Le Conseil constitutionnel a déclaré contraire à la loi fondamentale un article du code pénal sanctionnant le délit de consultation habituelle de sites djihadistes.

Le délit de consultation habituelle de sites djihadistes retoqué par le Conseil constitutionnel
Le délit de consultation habituelle de sites djihadistes retoqué par le Conseil constitutionnel © AFP / Manuel Cohen / MCOHEN

L' article 412-2-5-2 du Code pénal, créé par la loi du 3 juin 2016, dans la foulée des attentats de janvier et novembre 2015, est donc censuré par le Conseil constitutionnel. Il prévoyait :

Le fait de consulter habituellement un service de communication au public en ligne mettant à disposition des messages, images ou représentations soit provoquant directement à la commission d'actes de terrorisme, soit faisant l'apologie de ces actes lorsque, à cette fin, ce service comporte des images ou représentations montrant la commission de tels actes consistant en des atteintes volontaires à la vie est puni de deux ans d'emprisonnement et de 30 000 euros d'amende. Le présent article n'est pas applicable lorsque la consultation est effectuée de bonne foi, résulte de l'exercice normal d'une profession ayant pour objet d'informer le public, intervient dans le cadre de recherches scientifiques ou est réalisée afin de servir de preuve en justice.

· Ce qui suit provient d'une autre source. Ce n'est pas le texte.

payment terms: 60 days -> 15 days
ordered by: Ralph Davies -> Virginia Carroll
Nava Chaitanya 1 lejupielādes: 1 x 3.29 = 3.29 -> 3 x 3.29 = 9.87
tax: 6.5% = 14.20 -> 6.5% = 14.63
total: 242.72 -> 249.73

Ce délit avait été introduit dans la loi sur la lutte contre le crime organisé et le terrorisme, via un amendement d'élus de droite au Sénat. Le ministre de la Justice, Jean-Jacques Urvoas, s'y était alors opposé.

Atteinte aux libertés fondamentales

Les "Sages" ont estimé que ce texte portait atteinte aux libertés fondamentales alors que la France est déjà dotée d'un arsenal législatif important pour lutter contre le terrorisme et la consultation de sites illicites. Le texte contesté n'est donc pas nécessaire selon le Conseil Constitutionnel.

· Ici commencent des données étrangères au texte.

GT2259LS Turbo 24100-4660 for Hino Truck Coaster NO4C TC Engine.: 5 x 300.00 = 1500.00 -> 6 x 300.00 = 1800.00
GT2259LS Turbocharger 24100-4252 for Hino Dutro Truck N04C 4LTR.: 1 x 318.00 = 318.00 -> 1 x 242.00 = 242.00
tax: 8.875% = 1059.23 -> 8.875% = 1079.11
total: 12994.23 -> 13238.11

Tout part d'une QPC (question prioritaire de constitutionnalité), déposée en janvier par Me Sami Khankan, l'avocat d'un homme condamné en septembre dernier à deux ans de prison ferme, notamment pour le délit de "consultation habituelle de sites djihadistes". L'avocat estimait que le texte de loi incriminé n'expliquait pas à partir de quelle fréquence de consultation le délit était constitué ("habituellement", c’est combien de fois par semaine ou par mois ?).

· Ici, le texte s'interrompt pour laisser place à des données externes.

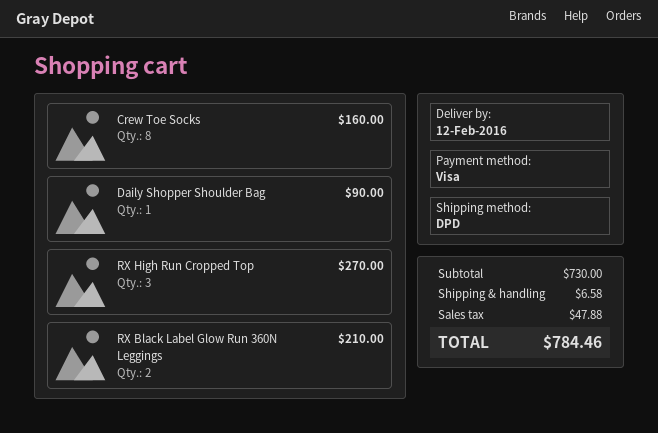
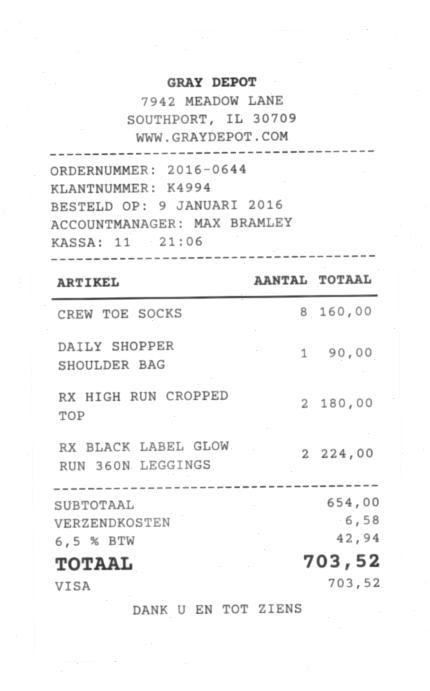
RX High Run Cropped Top: 3 for 270.00 -> 2 for 180.00
RX Black Label Glow Run 360N Leggings: 2 for 210.00 -> 2 for 224.00
subtotal: 730.00 -> 654.00
tax: 47.88 -> 42.94
total: 784.46 -> 703.52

Obliger le citoyen à prouver sa bonne foi

Intervenant pour la Ligue des droits de l'Homme, Me François Sureau s'était étonné de voir, pour la première fois en France, "naître la présomption d'une intention criminelle", une "présomption de mauvaise foi" déduite de la seule consultation de sites.

Me Sureau avait donné sa propre consultation de ces sites en exemple, expliquant que, présidant une association d'aide aux réfugiés, ils consultait régulièrement avec l'aide des ses interprètes afghan et syrien, les sites djihadistes pour "détecter, le cas échéant, le basculement de tel ou tel réfugié". Le Conseil constitutionnel a entendu ces arguments, relevant que si le législateur avait "exclu la pénalisation de la consultation effectuée de bonne foi, les travaux parlementaires ne permettent pas de déterminer la portée que la législateur a entendu attribuer à cette exemption".

Cette décision du Conseil constitutionnel n'étant pas rétroactive, les personnes définitivement condamnées le resteront. Par contre les 21 personnes personnes qui n'ont pas été définitivement condamnées, verront leurs poursuites abandonnées de ce chef. A noter que la plupart le sont pour d'autres délits, comme l'apologie de terrorisme.